Saturday, February 23, 2008

BARAKA !!!!!!


Without words this movie uses camera shots and music to show us the world, with an emphasis not on "where," but on "what's there." It begins with morning, natural landscapes and people at prayer: volcanoes, waterfalls, forests; several hundred monks chanting. Indian peoples apply body paint; various landscapes, churches, ruins, religious ceremonies, and cities thrumming with life and whole villages dance. The film moves to destruction of nature by showing us logging, blasting, and strip mining. Images of poverty, rapid urban life, and factories give way to war, concentration camps, and mass graves. Ancient ruins come into view, and then a river where people bathe and funeral burns take place. Prayer and nature return.

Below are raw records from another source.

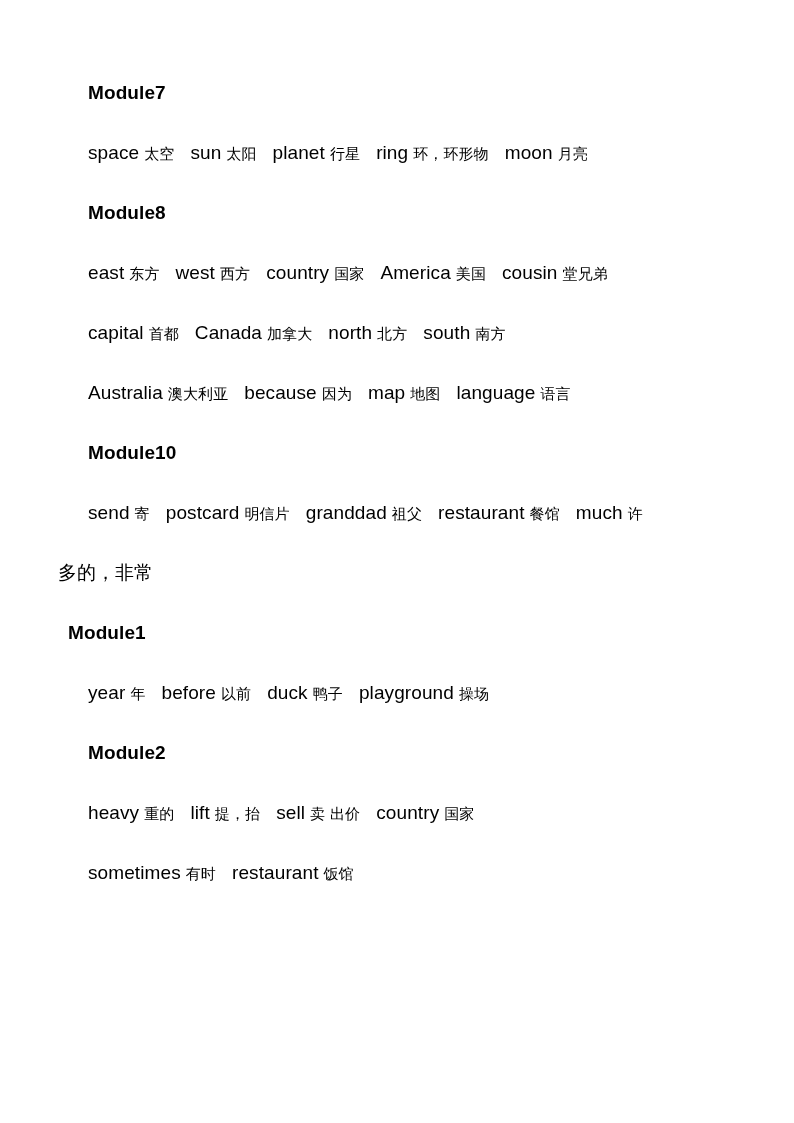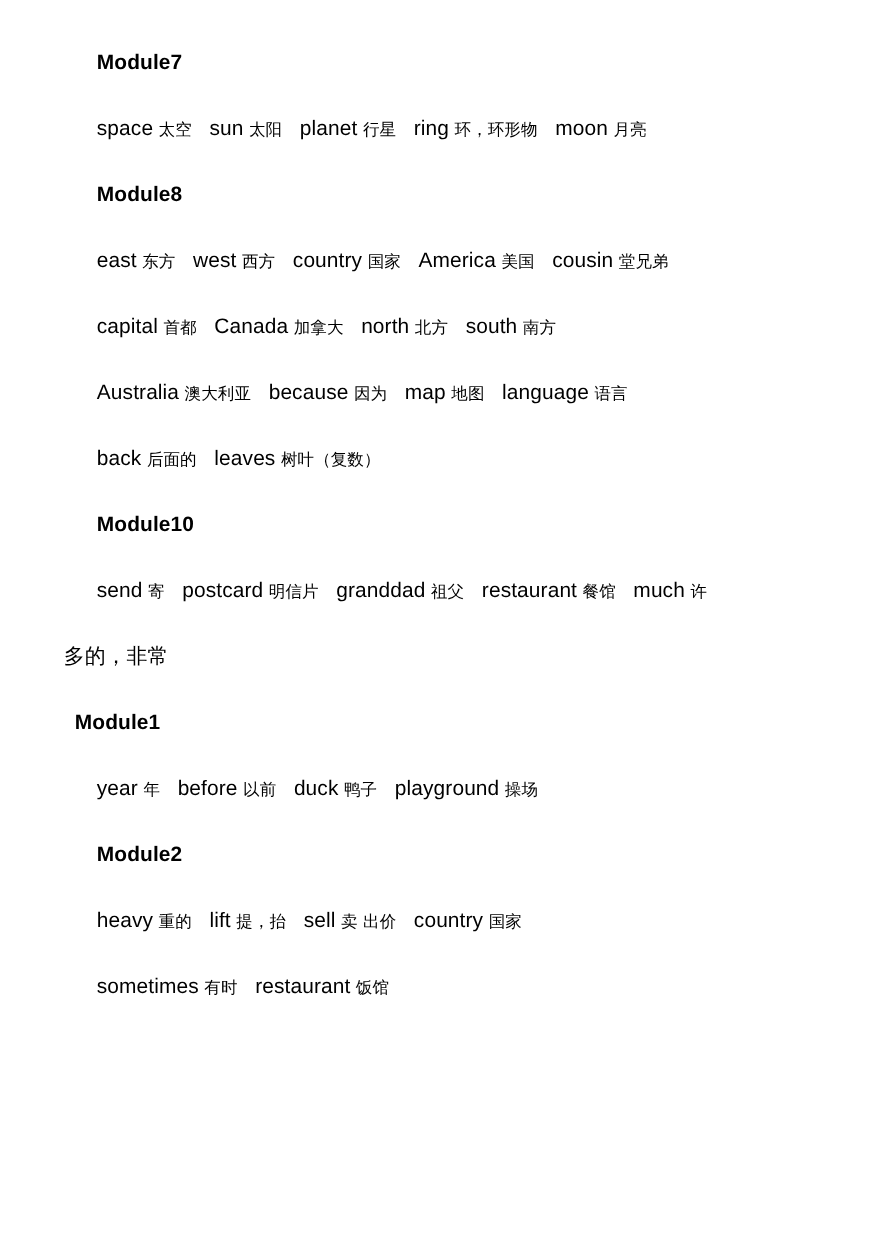--- a/index.html
+++ b/index.html
@@ -24,7 +24,7 @@
     left: 0;
     width: 794px;
     height: 1123px;
-    padding-top: 28px;
+    padding-top: 63px;
     box-sizing: border-box;
   }
 

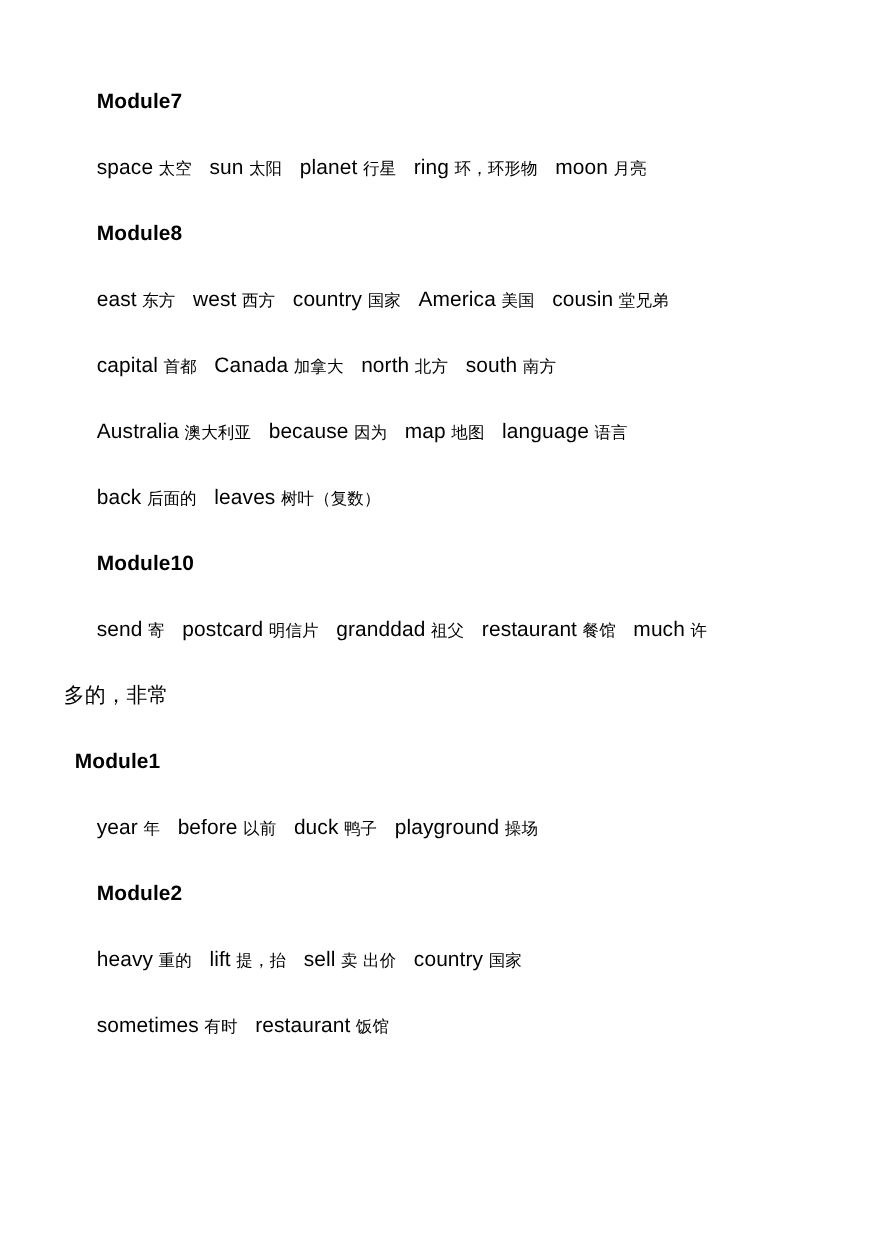--- a/index.html
+++ b/index.html
@@ -100,7 +100,6 @@
       </div>
       <div class="doc-block">
         <div class="doc-line vocab-line"><span class="en">Australia</span><span class="sp-thin"></span><span class="zh">澳大利亚</span><span class="sp-gap"></span><span class="en">because</span><span class="sp-thin"></span><span class="zh">因为</span><span class="sp-gap"></span><span class="en">map</span><span class="sp-thin"></span><span class="zh">地图</span><span class="sp-gap"></span><span class="en">language</span><span class="sp-thin"></span><span class="zh">语言</span></div>
-        <div class="doc-line vocab-line"><span class="en">back</span><span class="sp-thin"></span><span class="zh">后面的</span><span class="sp-gap"></span><span class="en">leaves</span><span class="sp-thin"></span><span class="zh">树叶（复数）</span></div>
       </div>
       <div class="doc-block">
         <div class="doc-line module-heading">Module10</div>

A monk rings a huge bell; stars wheel across the sky The movie draws some surprising connections between various peoples and the spaces they inhabit, whether that space is a lonely mountaintop or a crowded cigarette factory. Some of these attempts at connection are more successful than others: for instance, an early sequence between the daily devotions of religion Tibetan monks, and Orthodox Jews, finding more similarity among their rituals than one might expect. And there are other amazing moments, as when sped-up footage of a busy intersection reveals a beautiful symmetry to urban life that could only be appreciated from the perspective of film. The lack of context can be frustrating, not knowing where a section was filmed, or the meaning of the ritual taking place, and some of the transitions are questioning. This fil used time-laps photography in order to capture the great pulse of humanity as it interacted in daily activity.